→ **Extracted entries**
- Opening Delimiter -
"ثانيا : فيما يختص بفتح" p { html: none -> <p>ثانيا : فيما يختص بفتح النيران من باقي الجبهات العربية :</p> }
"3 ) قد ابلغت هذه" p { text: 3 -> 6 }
- Closing Delimiter -
- Opening Delimiter -
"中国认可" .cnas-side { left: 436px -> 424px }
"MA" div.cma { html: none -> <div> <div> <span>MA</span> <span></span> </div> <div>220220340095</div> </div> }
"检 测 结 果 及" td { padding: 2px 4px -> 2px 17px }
- Closing Delimiter -
→ **Exercise**
From the line holding "left: 436px ->" to the line holding "padding: 2px 4px", inclusive, restate each line above exactly as written.

→ **Written answer**
"中国认可" .cnas-side { left: 436px -> 424px }
"MA" div.cma { html: none -> <div> <div> <span>MA</span> <span></span> </div> <div>220220340095</div> </div> }
"检 测 结 果 及" td { padding: 2px 4px -> 2px 17px }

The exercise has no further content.